+++ Records to use

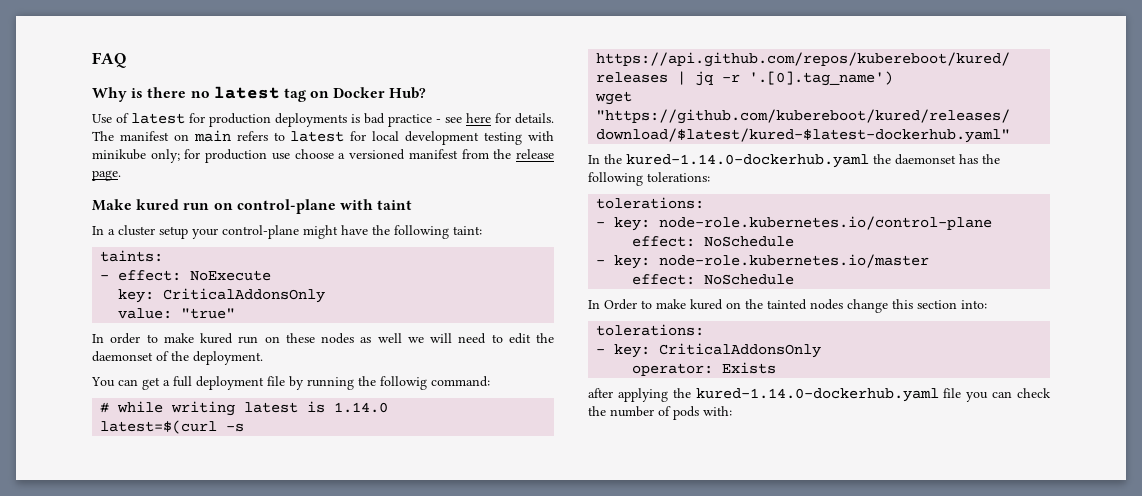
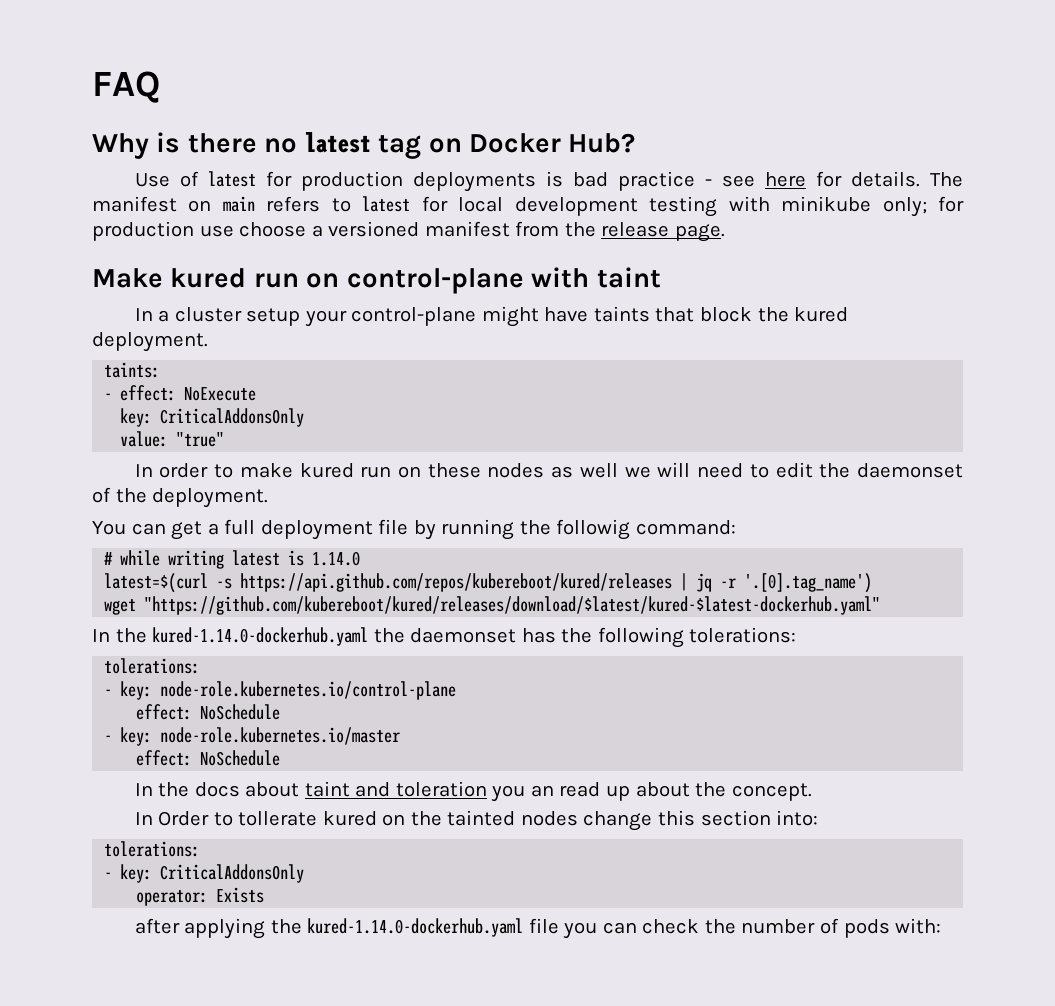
- In a cluster setup your control-plane might have the following taint:
+ In a cluster setup your control-plane might have taints that block the kured deployment.
+ In the docs about taint and toleration you an read up about the concept.
- In Order to make kured on the tainted nodes change this section into:
+ In Order to tollerate kured on the tainted nodes change this section into:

++++++

▸ What is required
Exactly as they appear above, print all the lines, but not the pictures.

▸ Written answer
- In a cluster setup your control-plane might have the following taint:
+ In a cluster setup your control-plane might have taints that block the kured deployment.
+ In the docs about taint and toleration you an read up about the concept.
- In Order to make kured on the tainted nodes change this section into:
+ In Order to tollerate kured on the tainted nodes change this section into:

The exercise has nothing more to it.